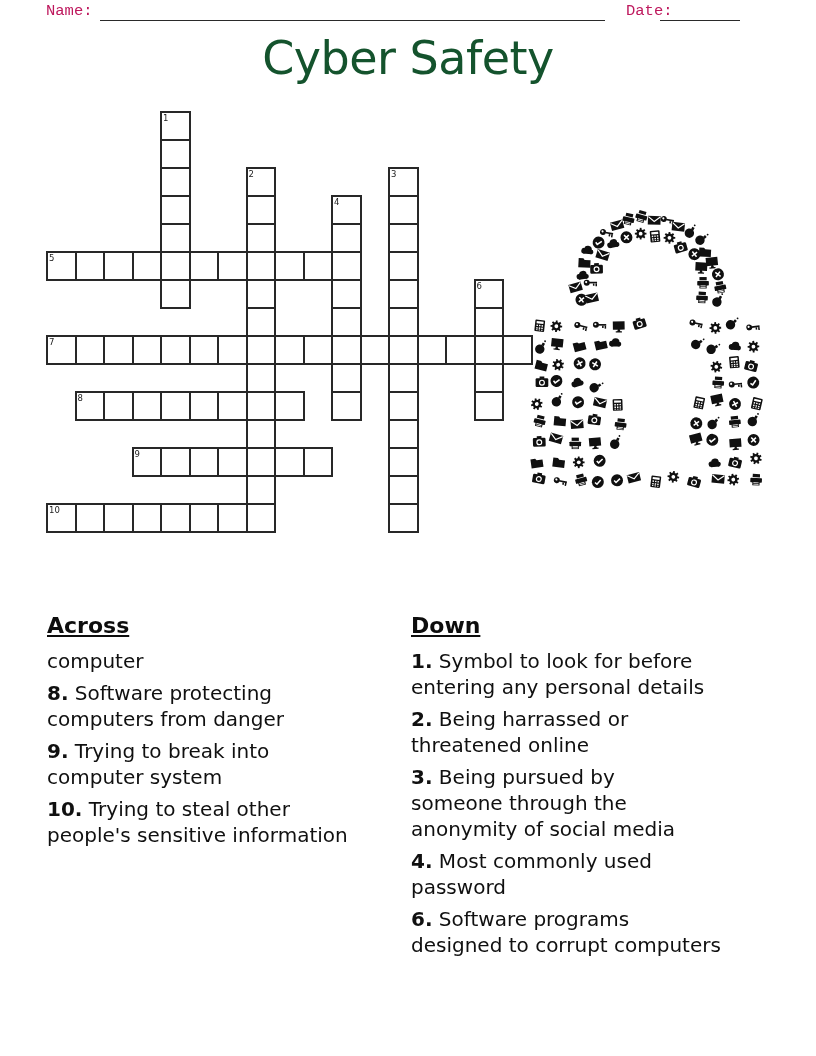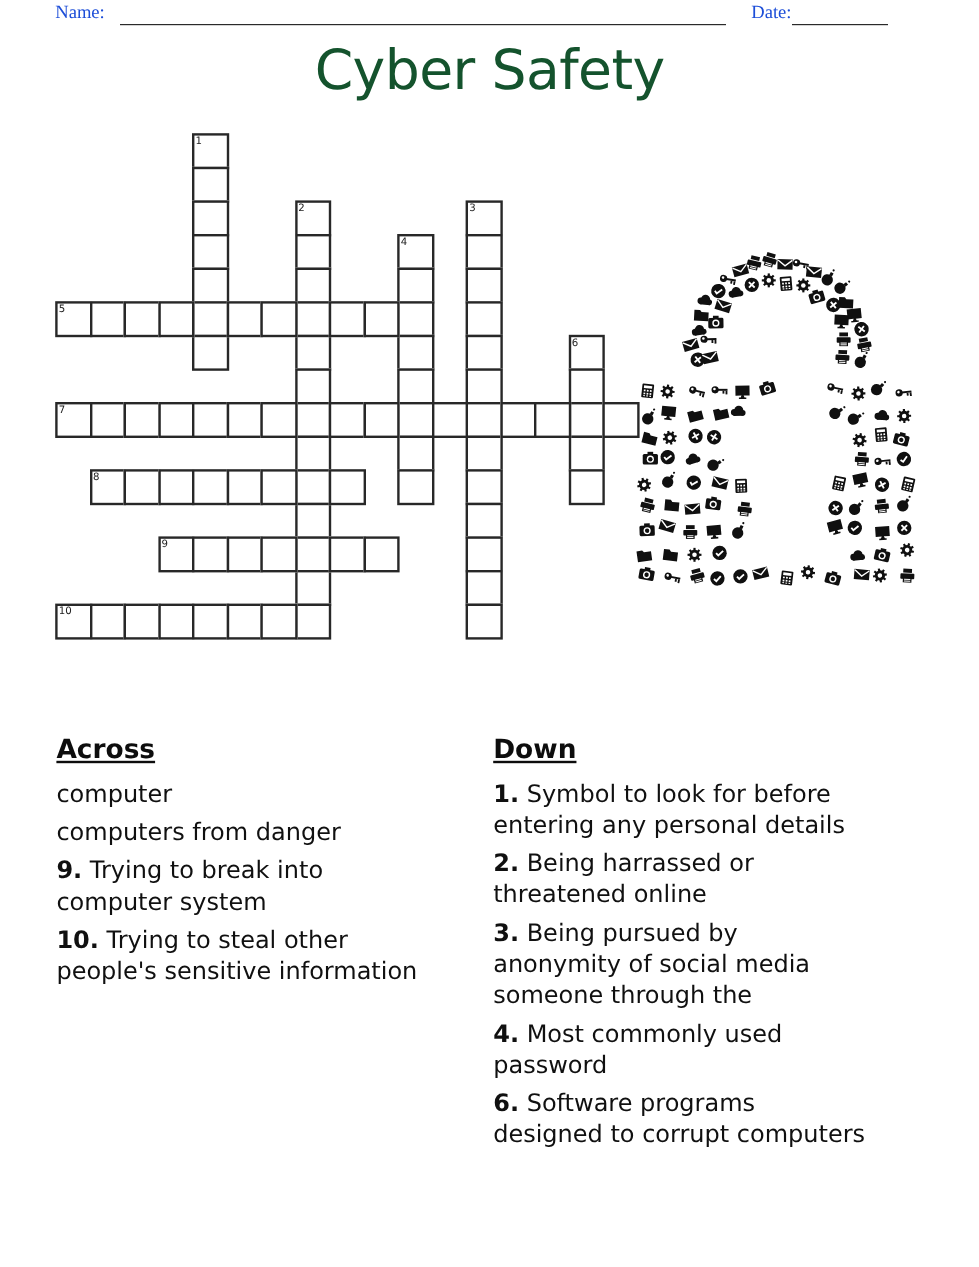--- a/index.html
+++ b/index.html
@@ -8,7 +8,7 @@
     font-family:"DejaVu Sans", sans-serif;color:#111;
   }
   
-  .hdr-label{position:absolute;font-family:Liberation Serif, serif;font-size:15.5px;color:#1d4ed8;top:2px;}
+  .hdr-label{position:absolute;font-family:Liberation Mono, monospace;font-size:15.5px;color:#be185d;top:2px;}
   .hdr-line{position:absolute;top:20px;border-bottom:1.6px solid #2a2a2a;height:0;}
   #name-label{left:46px;}
   #name-line{left:100px;width:505px;}

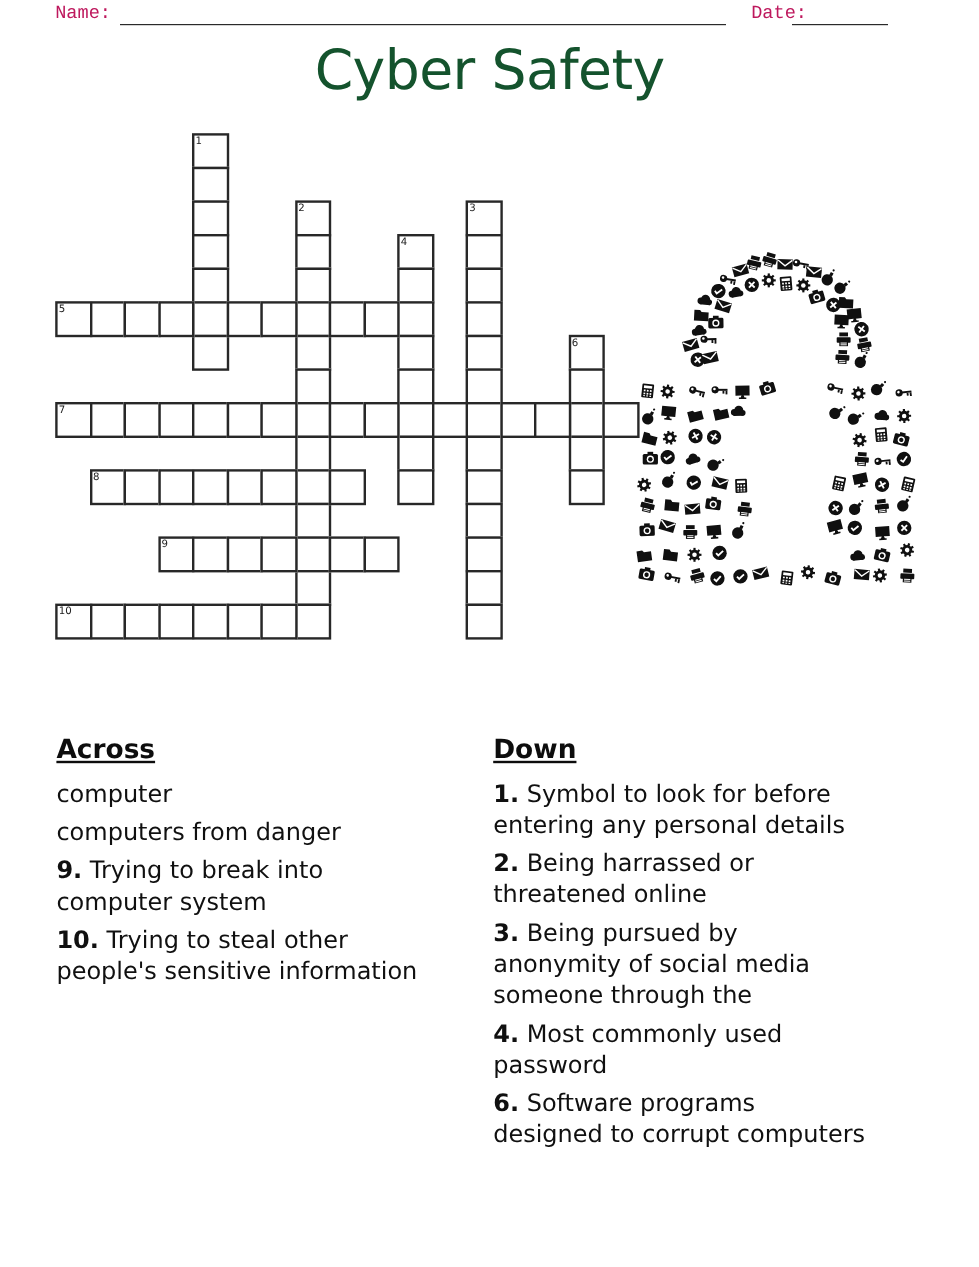--- a/index.html
+++ b/index.html
@@ -346,6 +346,7 @@
         <div class="clue-line">computer</div>
       </div>
       <div class="clue">
+        <div class="clue-line"><span class="clue-num">8.</span> Software protecting</div>
         <div class="clue-line">computers from danger</div>
       </div>
       <div class="clue">

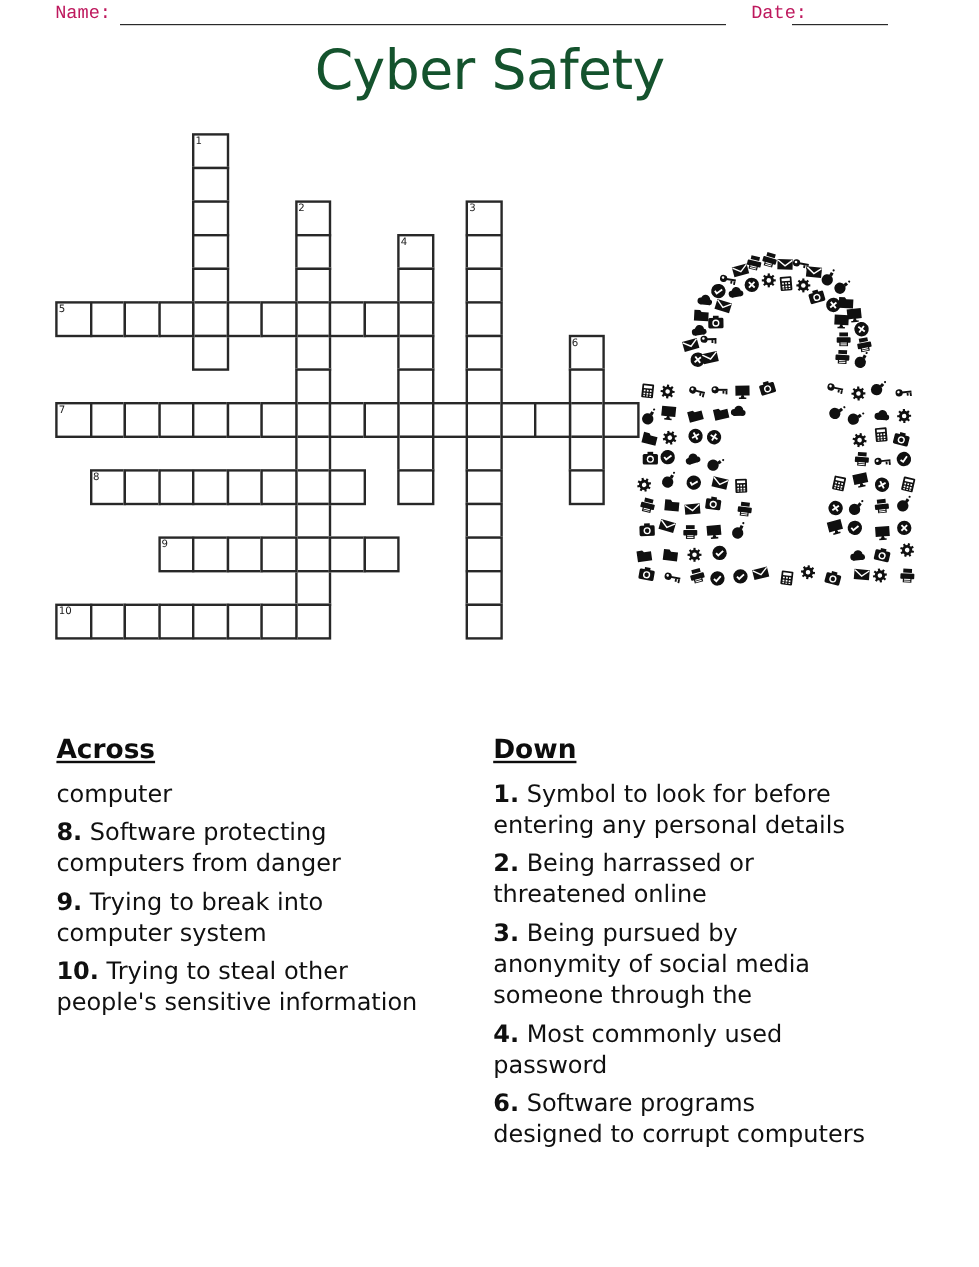--- a/index.html
+++ b/index.html
@@ -372,8 +372,8 @@
       </div>
       <div class="clue">
         <div class="clue-line"><span class="clue-num">3.</span> Being pursued by</div>
+        <div class="clue-line">someone through the</div>
         <div class="clue-line">anonymity of social media</div>
-        <div class="clue-line">someone through the</div>
       </div>
       <div class="clue">
         <div class="clue-line"><span class="clue-num">4.</span> Most commonly used</div>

────────────────

WHAT TO PRODUCE: An exact reproduction of all the records is required, with no pictures included.

RESULT BELOW:
--- a/index.html
+++ b/index.html
@@ -8,7 +8,7 @@
     font-family:"DejaVu Sans", sans-serif;color:#111;
   }
   
-  .hdr-label{position:absolute;font-family:Liberation Serif, serif;font-size:15.5px;color:#1d4ed8;top:2px;}
+  .hdr-label{position:absolute;font-family:Liberation Mono, monospace;font-size:15.5px;color:#be185d;top:2px;}
   .hdr-line{position:absolute;top:20px;border-bottom:1.6px solid #2a2a2a;height:0;}
   #name-label{left:46px;}
   #name-line{left:100px;width:505px;}

--- a/index.html
+++ b/index.html
@@ -346,6 +346,7 @@
         <div class="clue-line">computer</div>
       </div>
       <div class="clue">
+        <div class="clue-line"><span class="clue-num">8.</span> Software protecting</div>
         <div class="clue-line">computers from danger</div>
       </div>
       <div class="clue">

--- a/index.html
+++ b/index.html
@@ -372,8 +372,8 @@
       </div>
       <div class="clue">
         <div class="clue-line"><span class="clue-num">3.</span> Being pursued by</div>
+        <div class="clue-line">someone through the</div>
         <div class="clue-line">anonymity of social media</div>
-        <div class="clue-line">someone through the</div>
       </div>
       <div class="clue">
         <div class="clue-line"><span class="clue-num">4.</span> Most commonly used</div>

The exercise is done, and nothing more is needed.